Tag Archives: Investment

Pouya David Yadegar: A Long-Term Approach to Investing

Prime Opportunities Investment Group Founder and CIO Pouya David Yadegar transitioned from a successful real estate career to running one of the top performing hedge funds globally. We discussed the change with him in an interview last week and gained some insight into his journey:

What’s your investment background?

Prior to founding Prime Opportunities, I managed our family office wealth in Los Angeles, with a focus on the purchase and development of multifamily and retail real estate assets in high-end areas of Los Angeles County such as Beverly Hills and Brentwood. Our family office invests long-term with a very conservative mindset: I don’t think we’ve sold a property in 40 years, and thankfully this strategy has served us extremely well over the years.
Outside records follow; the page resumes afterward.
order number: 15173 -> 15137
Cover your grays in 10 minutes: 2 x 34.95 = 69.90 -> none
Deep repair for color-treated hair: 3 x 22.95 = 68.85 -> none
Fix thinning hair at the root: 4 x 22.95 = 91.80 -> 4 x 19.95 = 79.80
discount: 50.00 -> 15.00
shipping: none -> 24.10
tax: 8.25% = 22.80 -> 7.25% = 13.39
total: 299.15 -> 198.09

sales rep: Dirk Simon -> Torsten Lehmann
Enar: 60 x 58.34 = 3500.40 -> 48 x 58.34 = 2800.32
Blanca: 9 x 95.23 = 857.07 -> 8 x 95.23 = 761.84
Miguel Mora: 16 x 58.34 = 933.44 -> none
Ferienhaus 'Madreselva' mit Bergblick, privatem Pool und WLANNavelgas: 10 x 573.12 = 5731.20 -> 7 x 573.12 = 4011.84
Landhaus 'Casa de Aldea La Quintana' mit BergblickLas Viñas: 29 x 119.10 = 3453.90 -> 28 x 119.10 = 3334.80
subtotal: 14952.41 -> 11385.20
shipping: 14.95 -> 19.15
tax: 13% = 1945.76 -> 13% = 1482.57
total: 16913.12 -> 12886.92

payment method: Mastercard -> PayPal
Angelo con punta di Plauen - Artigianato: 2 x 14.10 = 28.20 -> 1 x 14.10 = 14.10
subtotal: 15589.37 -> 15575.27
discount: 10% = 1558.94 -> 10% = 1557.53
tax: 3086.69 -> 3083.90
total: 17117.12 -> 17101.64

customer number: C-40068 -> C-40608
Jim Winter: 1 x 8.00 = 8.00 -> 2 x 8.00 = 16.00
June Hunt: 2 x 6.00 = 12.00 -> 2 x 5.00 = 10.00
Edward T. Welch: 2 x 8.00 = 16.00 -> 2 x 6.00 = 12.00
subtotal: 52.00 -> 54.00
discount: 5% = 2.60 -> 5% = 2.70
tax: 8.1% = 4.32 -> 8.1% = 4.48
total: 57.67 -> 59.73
Why did you start Prime Opportunities Investment Group?

 

I love real estate, but I also love studying publicly traded companies. Since I was very young, I’ve been tremendously passionate about it. My first exposure to the field was when I began reading Warren Buffett’s annual letters when I was 12 or 13 years old – I couldn’t put them down, and proceeded to read everything I could on the subject.

Also, although we experienced great success in real estate investing, I was consistently finding stocks that I believed were worth 3 to 5 times more than what they were trading for. What some people perhaps view as a drawback of the public markets – volatility – I saw as an opportunity for profitable long-term growth, when done right.

What were some of your best investments to date?

We invested in Amazon about 8 years ago, in Chipotle around the time of its inception (exiting the position several years ago, and re-entering recently), and in Tesla 5 years ago – all of which have increased around 10x since we bought them. Thankfully, many of our stocks have done exceedingly well as we’ve also been in FedEx, T-Mobile, Activision, Virgin America (before they were acquired) and many of the best performing companies – but those three stand out as the top performers.

A common thread, and one of the main themes in our strategy is the need for businesses to be “China Proof” – a term we coined several years ago. Our view is that China has many competitive advantages: a population of almost 1.4 billion people that work for 10 cents on the dollar – relative to the United States and other industrial nations – as well as the fact that they are hard-working, very smart, and have the support of their government behind them… and now the consumer has moved into their backyard. We find companies that are either immune to these competitive forces, or can actually capitalize on them by selling into the Chinese market on a sustainable basis. To have the performance we’ve been able to put up, you have to find investments that have huge competitive advantages, and can grow substantially in the future.

What is the single most important thing you look for in a company?

The biggest thing to look at is how big the company can grow. If you extrapolate out the business potential, and you align that with unbelievably good management, the numbers scream off the page. The ability to conceptualize business factors, combined with the mindset to see exactly how large a market, or an opportunity, can grow, is the backbone of amazing returns.

Our thesis was different for each company, but they all shared the fact that we believed the market was vastly underestimating their value. We believe successful investing takes hard work. For every company we look at – Amazon, Chipotle, and Tesla included – we spend countless hours reading and analyzing their operations and future prospects, before making an investment.

Your long-only fund has returned an average of 30.5% per year, over the last 9+ years, before fees. The S&P 500 has returned 15.5% per year during the same time period. You’ve outperformed the market by a very large margin, and you’ve done this with no leverage or options – simply pure stock-picking. To what do you attribute your outperformance?

Ultimately, I believe the most important thing is your ability to accurately assess the long-term prospects of companies. In order to figure that out, we have a simple (but difficult) process: We read. A lot.

Among the numerous factors we analyze when evaluating a company, we assess the strength and durability of its competitive advantages, the talent and ability of management, the growth potential, and the return-on-capital profile of the business. In the end, your performance is tied to your ability to accurately assess the variables that matter.

Do you see this type of performance continuing? What is your current outlook?

Every day, we work diligently to study companies as thoroughly as we can, seeking new opportunities – and re-assessing our current positions. I am pleased to see that – as we continue to research companies – we are finding opportunities that are just as undervalued as when we first started. Over the short term, the market is predictably unpredictable. Our approach is to take a long-term view of the businesses we invest in – and through that lens, I am optimistic as to the potential our investments hold.